ISO-NE Tariff Changes
- New Tariff schedule for Strategic Clean Energy Transmission (SCET) which will create a framework for cost recovery
- Schedule will be filed by the PTOs (or jointly by PTOs/ISO)
- As necessary, entity(ies) collecting funds will enter into a new operating agreement with ISO-NE or become a party to the TOA if not already
What will be recovered?
- Transmission costs associated with purchase of non-carbon resources
- Depends on the selected project/projects
- RFP design/details still under state discussion, will not be included in tariff
- States anticipate creative responses
- Tariff recovery could possibly include fixed cost, incremental revenue needed to make a proposed project happen, or other methodologies that could ensure a certain level of cost predictability
- States, and/or EDCs as appropriate, will select most cost-effective method of supplying no and/or low carbon emitting resources to New England
Cost Allocation for SCET
- Recovery will begin when the project or projects go into service
- The annual costs for SCET will be divided by 12 and collected on a monthly basis
- The monthly amount will be allocated to load in each state using a Base Cost Allocation Percentage (BCAP). This percentage will be fixed for each year
- The initial BCAPs for each state will be fixed through 2018 and will be included in the tariff
BCAP Calculation
- At the end of each year, beginning at the end of 2018, total energy consumed in each state will be calculated.

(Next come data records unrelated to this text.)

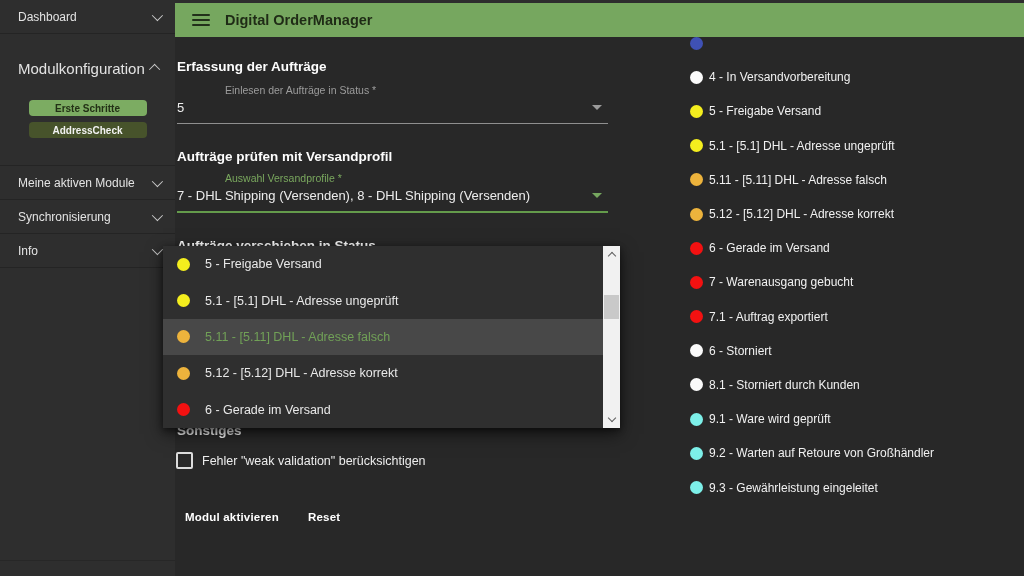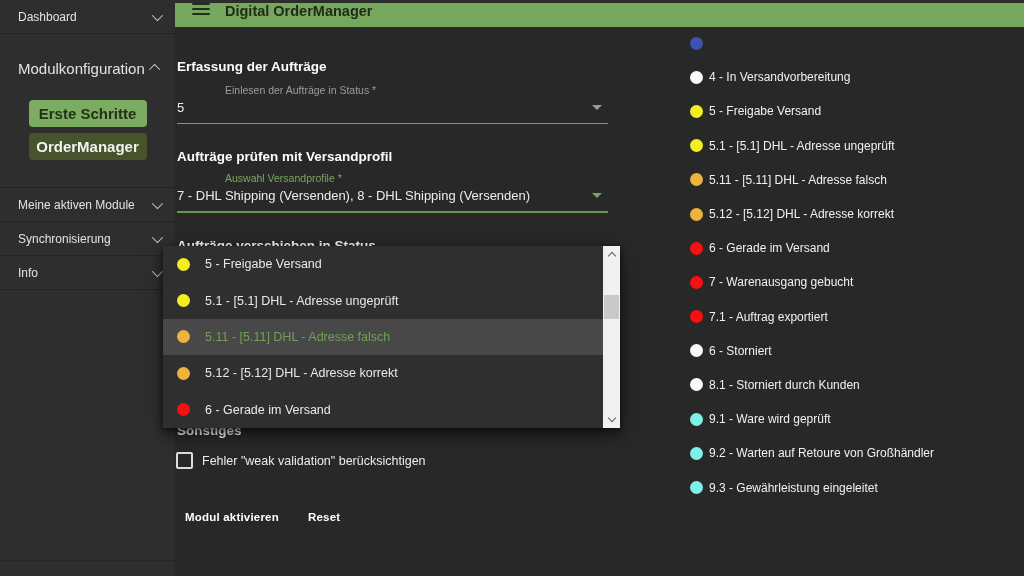"Digital OrderManager" .appbar { align-items: flex-start -> center; height: 24px -> 34px }
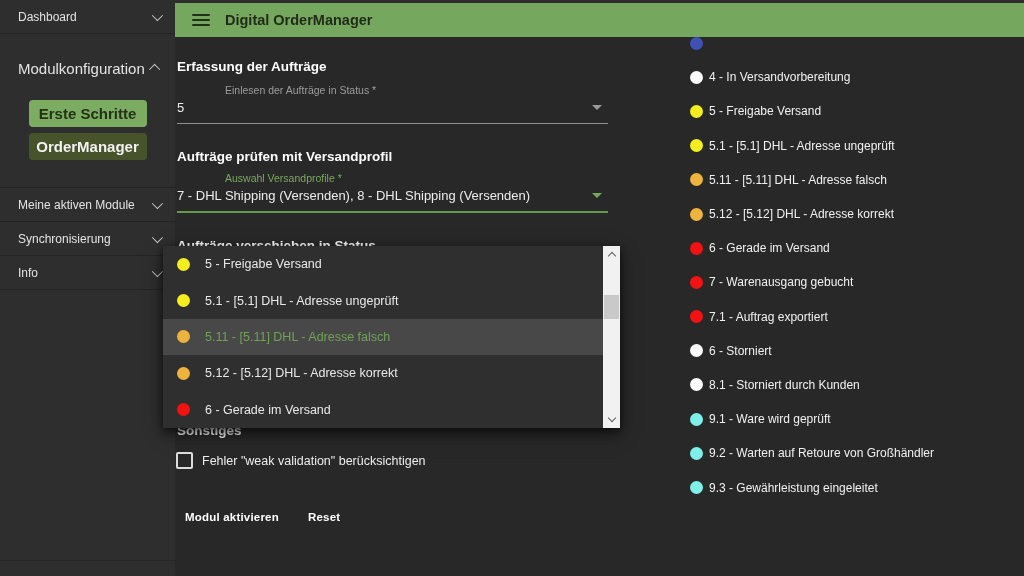"Erste Schritte" .mbtn { font-size: 15px -> 10px; height: 27px -> 16px }
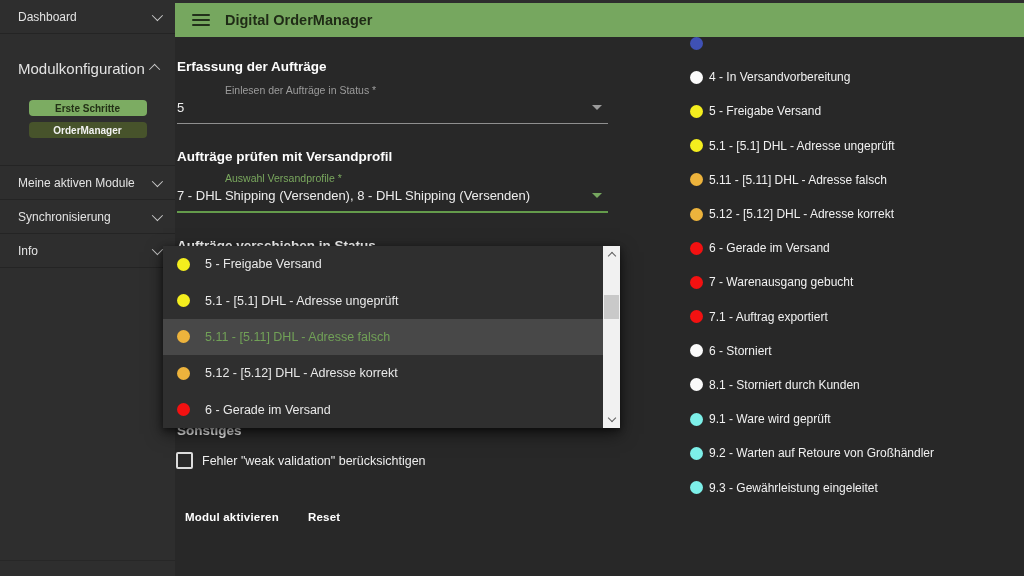"OrderManager" button.mbtn { text: OrderManager -> AddressCheck }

The % of each state’s energy consumed over the total New England energy is its Energy Ratio Share (ERS)
- For each state: New BCAP = ERS * state specific multiplier.
- All BCAPs will be totaled and ratioed up or down as necessary to total 100%
- Multipliers will be fixed and will be reflected in the tariff
Cost Allocation within a state
- After BCAP is used to determine the cost break down by state, costs will be allocated to load within each state based on monthly peak network load – the same allocator that is used for RNS.

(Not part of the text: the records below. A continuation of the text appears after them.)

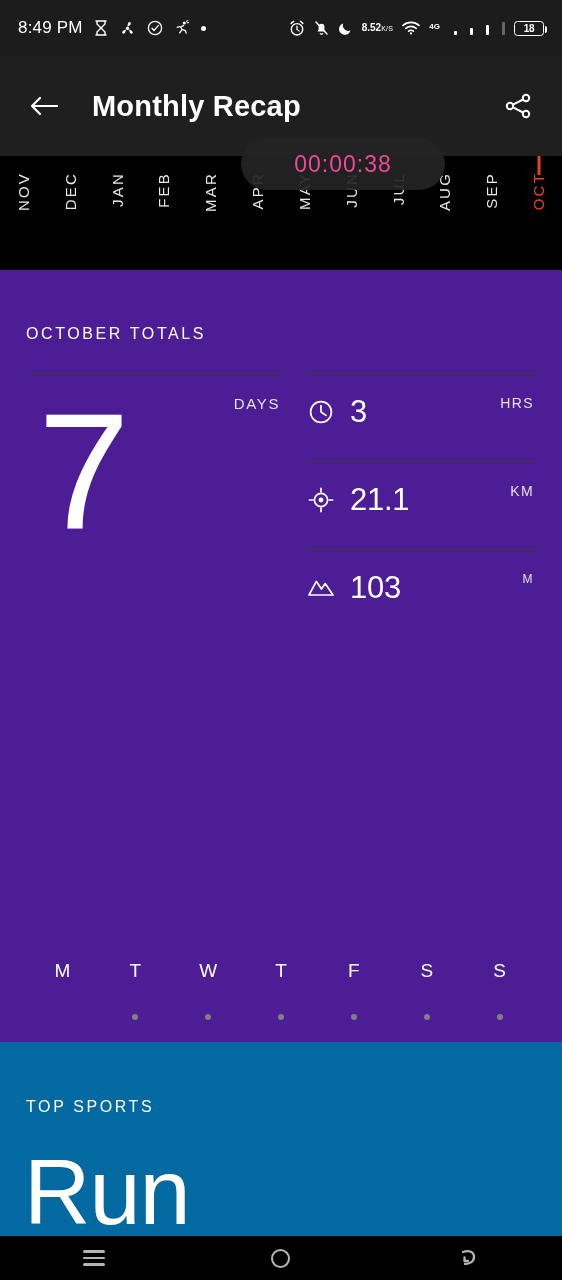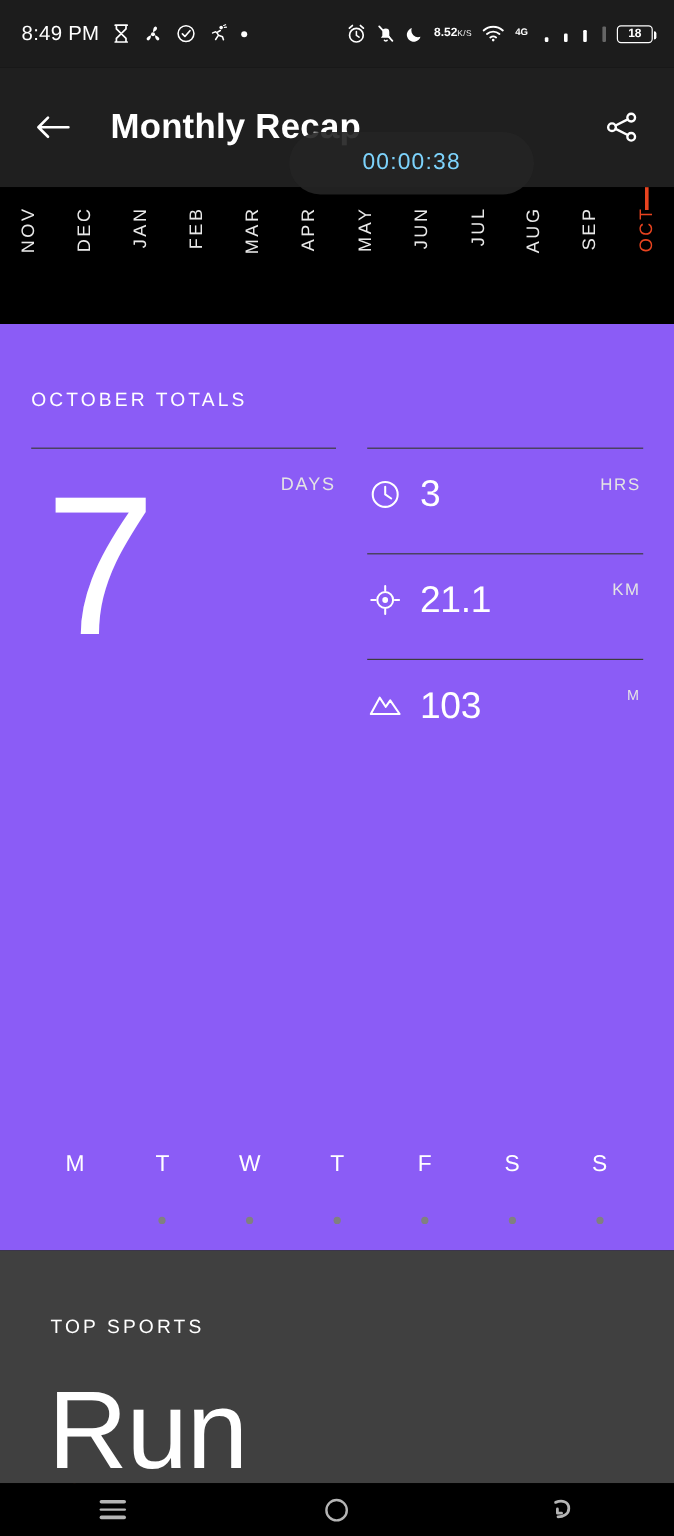"00:00:38" .timer-pill { color: #7dd3fc -> #ec4899; font-size: 19px -> 23px; top: 110px -> 138px }
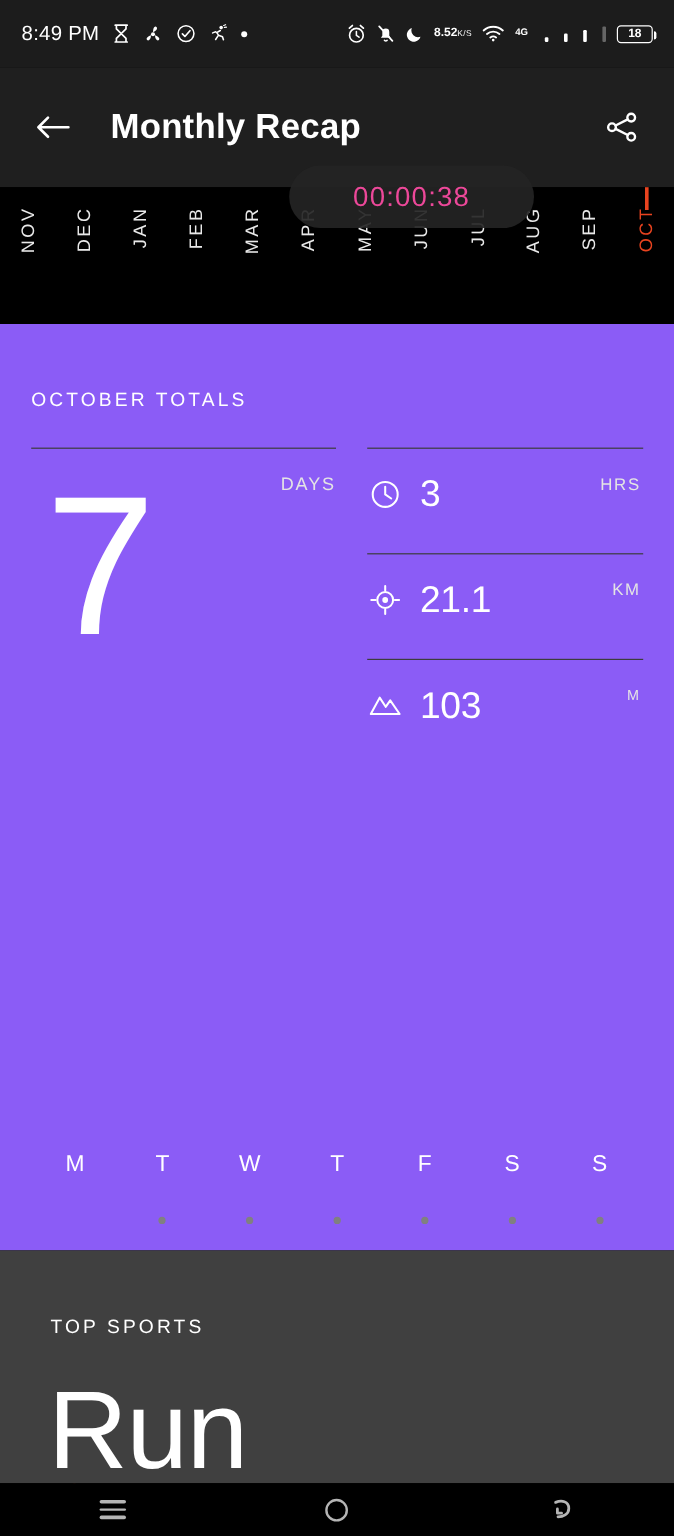"OCTOBER TOTALS" .totals { background: #8b5cf6 -> #4c1d95 }
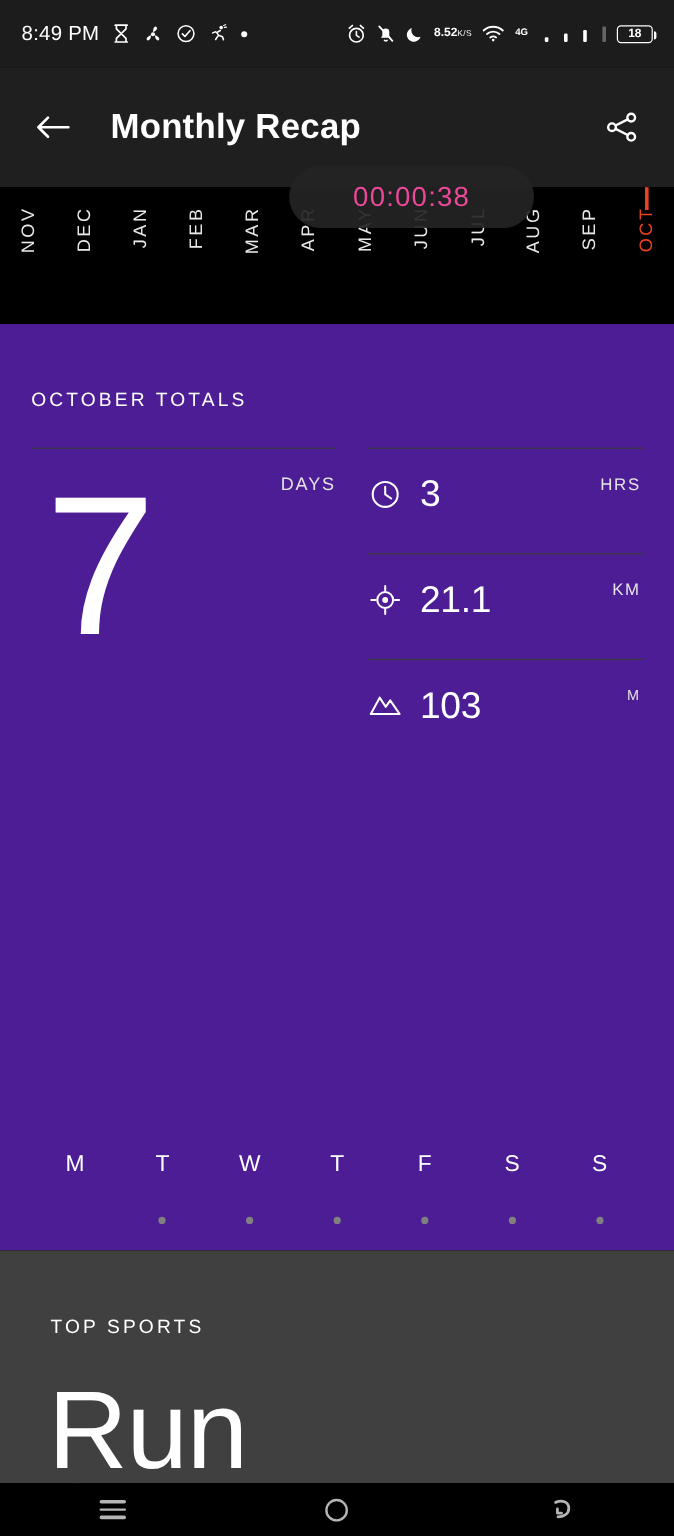"TOP SPORTS" .top-sports { background: #404040 -> #0369a1; padding-left: 16px -> none }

- Each Network Load customer will be allocated its load ratio share of SCET related charges allocate to its state
- Individual states may wish to adjust any allocation to load within its state
Example
- Total monthly charge is $1000
- BCAP for state A is 50%
- Total state A allocation is $500
- Three LDCs in the state A have loads of 5 MW, 15 MW and 30 MW at the time of the monthly system peak
- LDC A pays 5/(5+15+30) * $500 = $50
- LDC B pays 15/(5+15+30) * $500 = $150
- LDC C pays 30/(5+15+30) * $500 = $300
Gas
Gas Infrastructure
- The process to select a gas pipeline project(s) to improve regional electric system reliability will not be in the ISO-NE tariff and is not part of today’s discussion
- More information on intended process will be communicated at a later date
- The final project(s) and costs will not be known before ISO-NE files this schedule with FERC. The schedule is limited to billing and collection.
IGER Framework
- States asked NEPOOL and the Gas-Electric Focus Group for feedback on the Incremental Gas for Electric Reliability (IGER), EDC and other concepts
- Many stakeholders provided thoughtful commentssummarized in June 11th follow-up request
- Based on comments, on June 11th states issued Request for Information on Capacity Management and Expressions of Interest from those interested in acting as a counter-party.
- Responses sought by July 3rd
- States expect to finalize the approach in July
Gas Schedule
- New Service will be called Regional Gas- Electric Reliability Service (RGERS)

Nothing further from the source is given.